▶ _What you will do_:
Show every line below where "stored" can be found.

▶ _Data for review_:
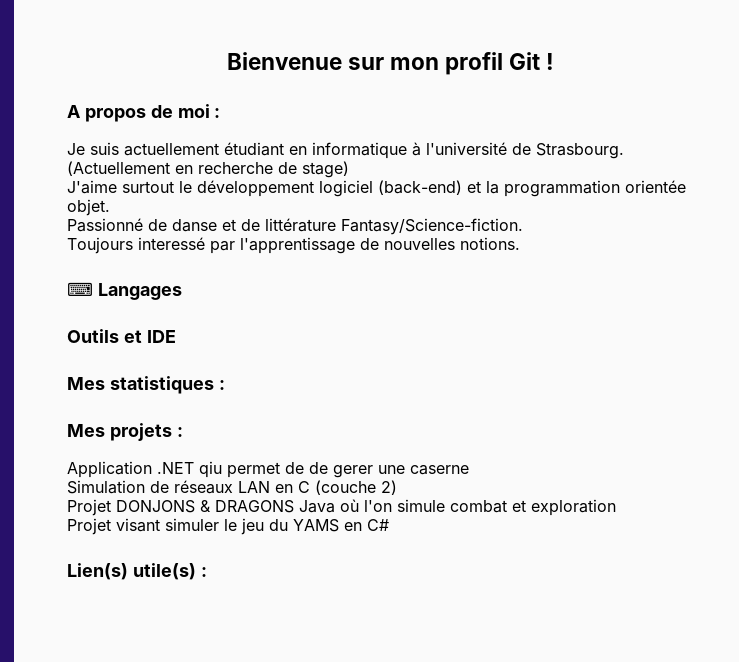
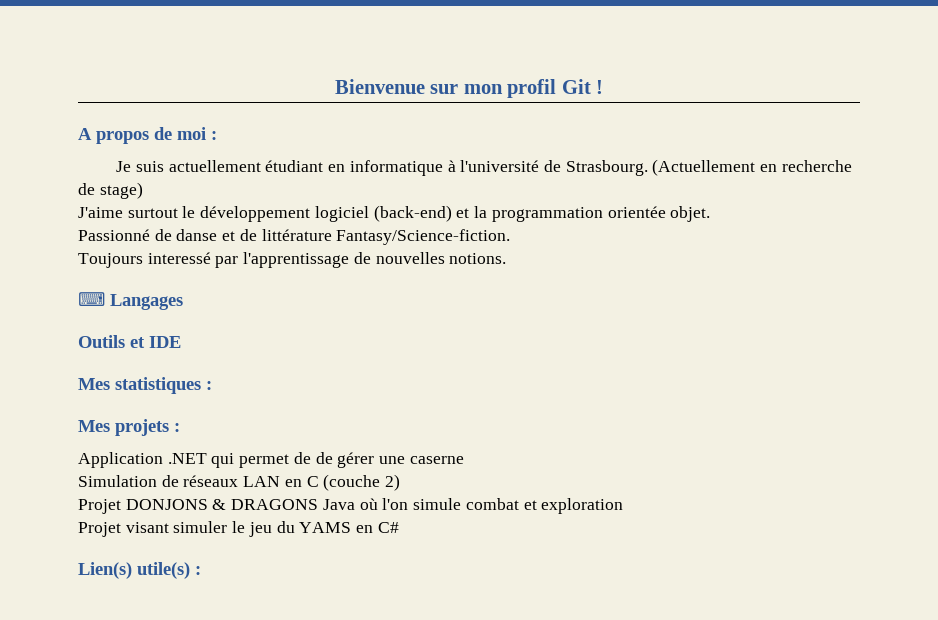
- Application .NET qiu permet de de gerer une caserne
+ Application .NET qui permet de de gérer une caserne

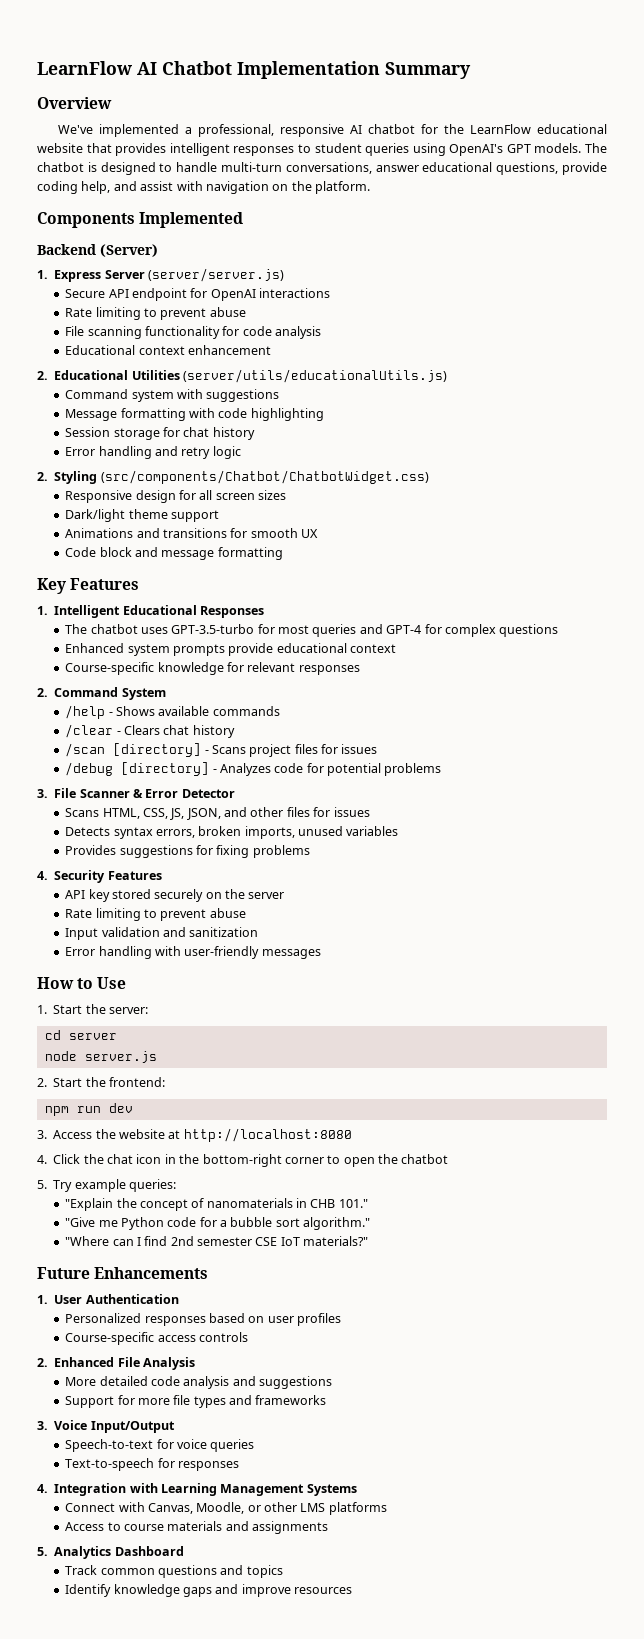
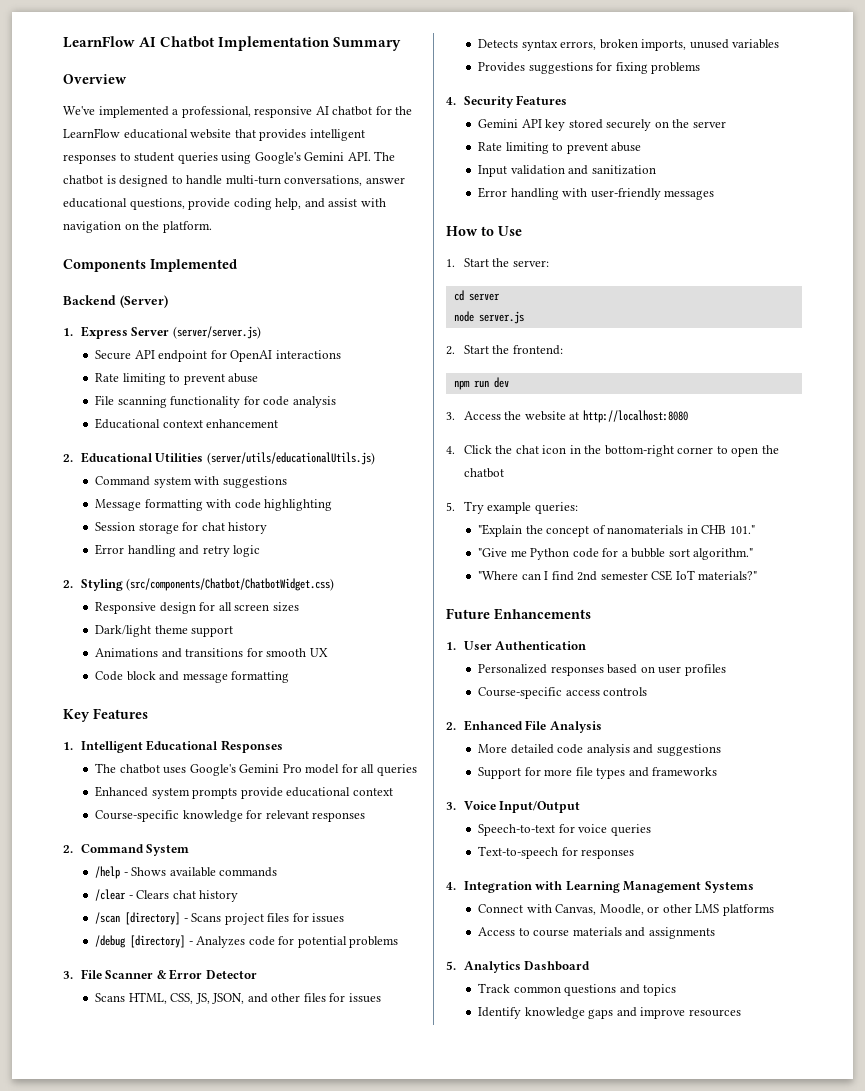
- We've implemented a professional, responsive AI chatbot for the LearnFlow educational website that provides intelligent responses to student queries using OpenAI's GPT models. The chatbot is designed to handle multi-turn conversations, answer educational questions, provide coding help, and assist with navigation on the platform.
+ We've implemented a professional, responsive AI chatbot for the LearnFlow educational website that provides intelligent responses to student queries using Google's Gemini API. The chatbot is designed to handle multi-turn conversations, answer educational questions, provide coding help, and assist with navigation on the platform.
- The chatbot uses GPT-3.5-turbo for most queries and GPT-4 for complex questions
+ The chatbot uses Google's Gemini Pro model for all queries
- API key stored securely on the server
+ Gemini API key stored securely on the server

▶ _Answer space_:
- API key stored securely on the server
+ Gemini API key stored securely on the server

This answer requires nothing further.